Oky'nin göğsü kabardı herhalde. Adamlar ilk kez bloguma gelip başka bir blogda OKy'yi övüyor :) Muhauahauha! Blog alemi bugünü unutmasın :)

Şaka bir yana, gelelim konuya...
Yazımda da dediği gibi ben böyle yazılar yazan bir adam değilim. Hatta yazaken bu yazıyı çok korktum. Artık insanlar benden soğur, beni okumaz, "saçmaladı artık" der veya ilk kez bloguma girenler hep böyle yazılar yazan bir adam olduğumu sanar diye. Zira arama motorlarından "damar sözler" , "sevda sözleri" , "aşkını itiraf etme sözleri" , "romantik sözler" yazıp geliyor insanlar buraya :)
Ama sonradan bakınca gördüm ki aslında bu yazı bir tür isyan. Hem de alayına isyan :) Yaptığımız ve yazdığımız her şeyin sadece dışarıya yansıtabildiğimiz ve dışarıdan anlaşılabildiği kadar olmasına karşı bir isyan.
Aşka karşı da bir isyan. Bu yazı benim "Ey aşk! Seni bin türlü anlatabilirim, gerekirse türlü oyunlar yapıp, türlü incelikler sergileyebilirim; ama yapmıyorum işte sana." dediğim bir yazı idi.
Ben bu yazıyı cidden "backspace" tuşunu hiç kullanmadan ve dönüp okumadan yazdım. Ama bu, biraz da duygu yoğunluğu ile ilgili. Zaten kafamda ve yüreğimde birikmiş demek ki. Siz de deneyin çok ama çok dolu olduğunuz bir gün isyan etmeyi...

;)

Yeditepe İstanbul dedi ki...

Ayrıca 2 blogundan birinde beni komşusu olarak kabul eden Mehmet Ali Abbasoğlu'na da teşekkürlerimi sunarım.

Adsız dedi ki...

bu bloga girdiğimde yazıları bende merak uyandıran ve kendi blogunda bi türlü yorum yapmayı beceremediğim oky, söyler misin lütfen neden senin blogunda beceremedim ben yazmayı... senin sorunun gibi bi cvp olmamasını umut ediyorum:) böyle giderse özgürü çok rahatsız etcez senin yorumlarını ağzım açık okurkene...insan cümlelerine karşılık vermek istiyor... hele kadıköy bira mor" a ... turuncuyu sevmem de :)

NoktasizvirguL dedi ki...

Aaaaaa... bu benim ilk yorumum olmuş cidden bloğunuza :( Ben sizin bloğu sürekli takip eder ve okurdum ancak hiç yorum bırakmamışşım :( ben zaten yazıcı olarak yeniyim bloglar aleminde sadece okuyucuydum eskiden. ve sürekli sizi de takip ediyordum ancak uzaktan izlemeyi tercih ettiğim için yorum yapmamışşım sanırım. ilk yorumumun buraya olmasının sebebi ise oky nin bahsettiği konuun bnim de ilgi alanım olması ve bu aralar sürekli o konu hakkında düşünmem olsa gerek. :( Kusura bakmayın tekrardan özür diliyorum.
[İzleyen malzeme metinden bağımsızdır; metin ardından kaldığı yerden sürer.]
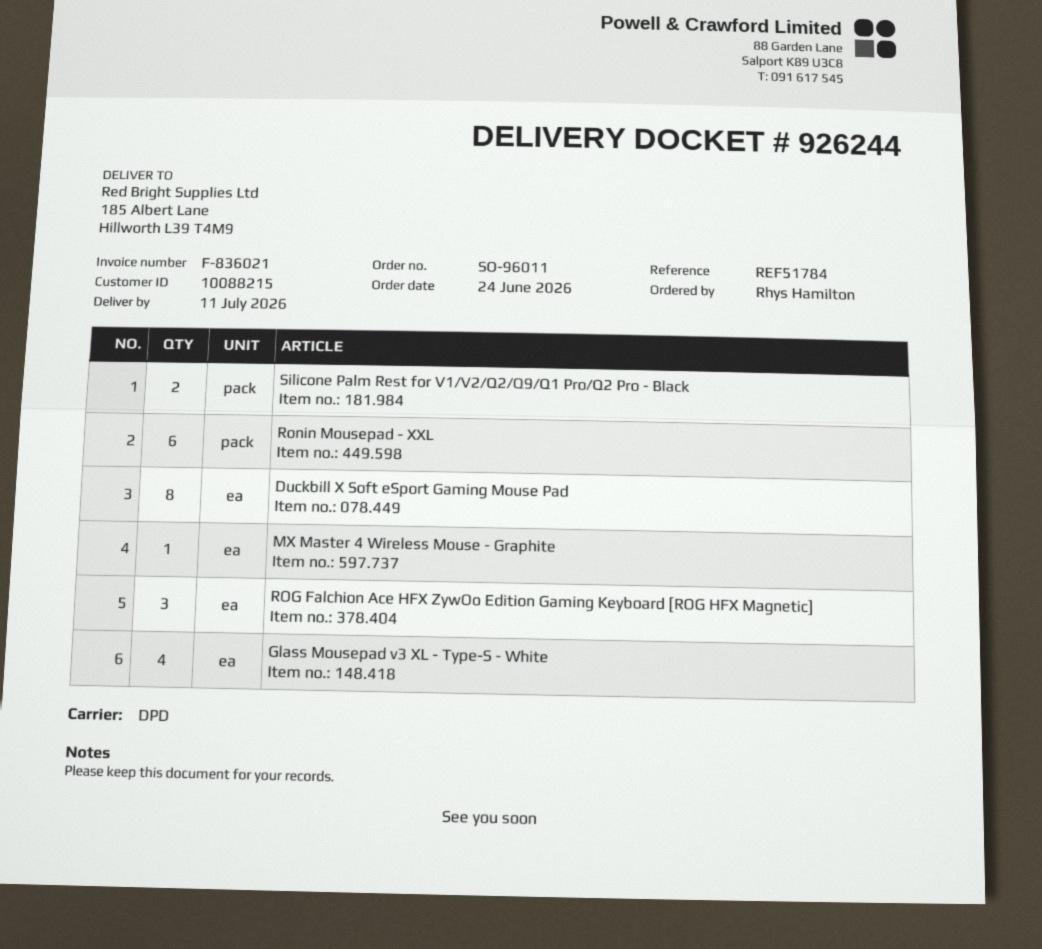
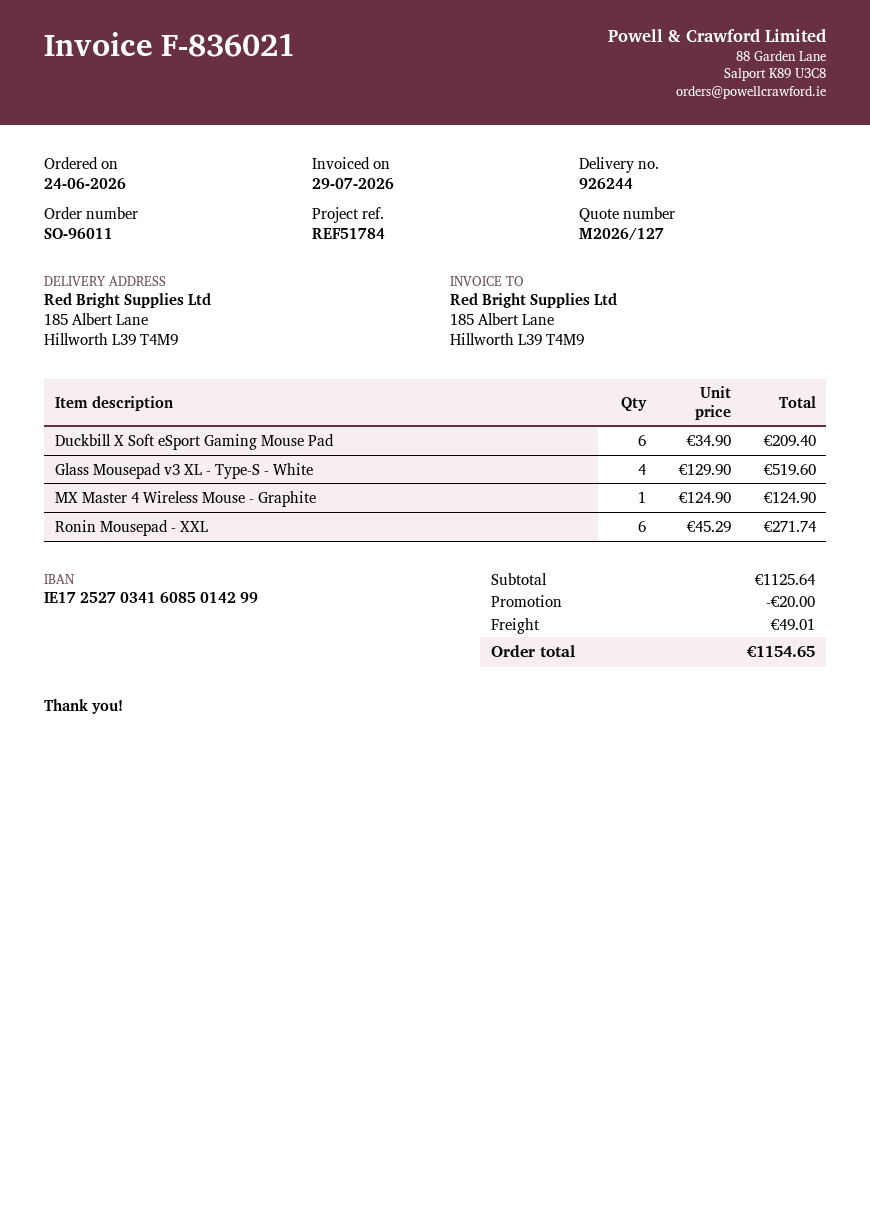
Silicone Palm Rest for V1/V2/Q2/Q9/Q1 Pro/Q2 Pro - Black: 2 -> none
Duckbill X Soft eSport Gaming Mouse Pad: 8 -> 6
ROG Falchion Ace HFX ZywOo Edition Gaming Keyboard [ROG HFX Magnetic]: 3 -> none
komşuluk teşekkürü için ise ben teşekkür ederim. ben sürekli okuduğum blogları ekleyeceğim oraya şimdi daha vakit ayıramıyorum onun için parça parça geliyor :)

oky dedi ki...

@anonymous, tıpkı buraya yorum eklediğin gibi benim bloguma da yorum ekleyebilirsin, hiç fark yok. tabii tekmetokat'tan bahsediyorum. karablok'a yorum eklenmiyor maalesef. hani nasıl desem, ister istemez muhabbet oluyor ve atmosfer dağılıyor. yorum yapan her insan bir değil ki ;)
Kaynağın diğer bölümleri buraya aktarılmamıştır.